Sources: types.h, resources.h, resources.cpp
Generation-Based Handle Architecture
Why Generations?
In a renderer, GPU resources are created and destroyed frequently — textures load, render targets resize, buffers get replaced. A raw index into an array is dangerous: if slot 3 is freed and then reused for a different texture, any stale handle still pointing to slot 3 will silently reference the wrong resource. The classic fix is a generation counter per slot.
Each handle stores two 32-bit values: an index (which slot in the pool) and a generation (which "version" of that slot). When a slot is freed, its generation increments. When the slot is reused, the new handle captures the incremented generation.

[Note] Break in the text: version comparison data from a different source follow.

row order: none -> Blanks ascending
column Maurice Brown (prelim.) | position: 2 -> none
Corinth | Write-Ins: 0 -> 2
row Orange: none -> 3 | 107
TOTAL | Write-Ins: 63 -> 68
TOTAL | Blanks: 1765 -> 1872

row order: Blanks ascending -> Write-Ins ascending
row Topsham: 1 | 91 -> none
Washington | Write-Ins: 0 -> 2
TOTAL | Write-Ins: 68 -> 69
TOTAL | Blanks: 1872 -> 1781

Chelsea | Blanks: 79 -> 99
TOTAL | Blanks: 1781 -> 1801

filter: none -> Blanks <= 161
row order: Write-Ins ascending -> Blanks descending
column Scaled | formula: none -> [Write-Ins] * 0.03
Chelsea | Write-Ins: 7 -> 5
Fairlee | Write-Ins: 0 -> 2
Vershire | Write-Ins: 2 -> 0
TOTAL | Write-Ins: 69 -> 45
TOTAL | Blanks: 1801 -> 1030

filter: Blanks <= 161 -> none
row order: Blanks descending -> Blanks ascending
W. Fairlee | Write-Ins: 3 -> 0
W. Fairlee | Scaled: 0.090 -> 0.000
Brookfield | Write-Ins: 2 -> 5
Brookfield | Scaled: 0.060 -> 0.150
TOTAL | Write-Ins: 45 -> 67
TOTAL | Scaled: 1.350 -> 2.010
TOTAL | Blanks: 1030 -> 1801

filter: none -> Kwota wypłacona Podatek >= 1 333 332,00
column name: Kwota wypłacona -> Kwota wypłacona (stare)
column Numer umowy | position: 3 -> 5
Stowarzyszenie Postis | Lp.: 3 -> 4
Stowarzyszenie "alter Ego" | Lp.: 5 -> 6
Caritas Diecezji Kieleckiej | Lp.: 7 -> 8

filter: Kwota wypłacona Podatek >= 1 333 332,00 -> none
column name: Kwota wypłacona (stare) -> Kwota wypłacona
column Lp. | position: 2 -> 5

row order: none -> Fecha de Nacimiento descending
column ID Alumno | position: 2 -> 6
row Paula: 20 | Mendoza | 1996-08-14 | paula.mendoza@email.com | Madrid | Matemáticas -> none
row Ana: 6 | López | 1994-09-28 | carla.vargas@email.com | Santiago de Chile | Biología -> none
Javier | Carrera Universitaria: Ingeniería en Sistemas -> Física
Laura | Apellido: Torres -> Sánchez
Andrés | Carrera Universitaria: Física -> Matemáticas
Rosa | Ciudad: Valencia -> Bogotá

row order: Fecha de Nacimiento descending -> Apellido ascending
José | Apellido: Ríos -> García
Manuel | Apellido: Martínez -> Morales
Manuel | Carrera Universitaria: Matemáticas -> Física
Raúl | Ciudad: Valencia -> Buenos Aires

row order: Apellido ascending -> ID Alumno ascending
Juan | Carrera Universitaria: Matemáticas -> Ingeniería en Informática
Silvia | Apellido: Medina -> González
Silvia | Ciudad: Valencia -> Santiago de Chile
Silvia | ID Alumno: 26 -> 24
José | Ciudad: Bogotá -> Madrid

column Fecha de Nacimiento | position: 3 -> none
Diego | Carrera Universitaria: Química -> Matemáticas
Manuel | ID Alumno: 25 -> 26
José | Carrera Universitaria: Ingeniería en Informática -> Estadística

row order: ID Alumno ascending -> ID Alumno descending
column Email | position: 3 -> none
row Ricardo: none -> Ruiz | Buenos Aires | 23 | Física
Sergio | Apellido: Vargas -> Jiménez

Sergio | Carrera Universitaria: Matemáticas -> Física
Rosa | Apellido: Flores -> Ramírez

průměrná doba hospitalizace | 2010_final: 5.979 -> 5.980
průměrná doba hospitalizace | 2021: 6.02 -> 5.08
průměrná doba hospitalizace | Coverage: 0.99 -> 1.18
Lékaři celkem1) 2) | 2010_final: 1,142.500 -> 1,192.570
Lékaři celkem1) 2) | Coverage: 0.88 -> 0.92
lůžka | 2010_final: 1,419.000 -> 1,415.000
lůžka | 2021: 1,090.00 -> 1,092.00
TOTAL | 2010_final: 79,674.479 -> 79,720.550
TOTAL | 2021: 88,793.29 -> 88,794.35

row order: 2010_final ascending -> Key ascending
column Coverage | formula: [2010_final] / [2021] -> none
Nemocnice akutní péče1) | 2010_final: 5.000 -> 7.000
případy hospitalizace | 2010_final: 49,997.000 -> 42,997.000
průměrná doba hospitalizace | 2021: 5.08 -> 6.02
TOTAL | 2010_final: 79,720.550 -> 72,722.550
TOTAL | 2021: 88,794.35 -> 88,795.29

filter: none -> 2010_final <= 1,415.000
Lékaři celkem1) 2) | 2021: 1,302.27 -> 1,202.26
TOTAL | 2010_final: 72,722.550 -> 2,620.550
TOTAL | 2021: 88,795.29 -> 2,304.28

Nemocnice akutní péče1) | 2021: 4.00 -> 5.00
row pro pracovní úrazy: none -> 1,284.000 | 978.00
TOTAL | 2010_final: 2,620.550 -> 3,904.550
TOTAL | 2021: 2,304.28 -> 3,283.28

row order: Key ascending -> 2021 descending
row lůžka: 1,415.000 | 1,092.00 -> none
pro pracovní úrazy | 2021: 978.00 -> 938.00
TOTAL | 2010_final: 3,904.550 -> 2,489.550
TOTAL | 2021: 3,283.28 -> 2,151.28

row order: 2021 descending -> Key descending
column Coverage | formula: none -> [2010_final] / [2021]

Any stale handle from before the free will carry the old generation, and a single uint32_t comparison catches the mismatch in debug builds via assert.
Sources: types.h
The Three Handle Types
All three handle types — ImageHandle, BufferHandle, and SamplerHandle — share the same structure and semantics. They are value types (copyable, comparable), default-constructed to an invalid state (index = UINT32_MAX), and validated through a valid() method:
| Handle Type | Default Index | Invalid Condition | Equality Operator |
|---|---|---|---|
ImageHandle |
UINT32_MAX |
index == UINT32_MAX |
default (compares both fields) |
BufferHandle |
UINT32_MAX |
index == UINT32_MAX |
default |
SamplerHandle |
UINT32_MAX |
index == UINT32_MAX |
default |
A fourth related type, BindlessIndex, breaks the pattern — it is a single uint32_t with no generation counter, because bindless texture indices are never recycled within a session (they index into a grow-only descriptor array).
Sources: types.h
Slot Lifecycle Diagram
The following diagram shows the complete lifecycle of any resource slot — creation, lookup, destruction, and the safety net that the generation provides:
Sources: resources.cpp, resources.cpp, resources.cpp
The Slot Pool Pattern
All three resource pools (buffers, images, samplers) use an identical allocation strategy. Each pool is a std::vector<T> paired with a std::vector<uint32_t> free list. The free list behaves like a LIFO stack — the most recently freed slot is the first to be reused:
- Allocation (
allocate_*_slot()): If the free list is non-empty, pop the back element. Otherwise,emplace_back()a default-constructed slot and returnsize - 1. - Release (
destroy_*()): Destroy the Vulkan/VMA object, null out the handle, increment the generation counter, and push the index onto the free list. - Lookup (
get_*()): Assert the handle's generation matches the slot's generation, then return aconstreference to the internal storage.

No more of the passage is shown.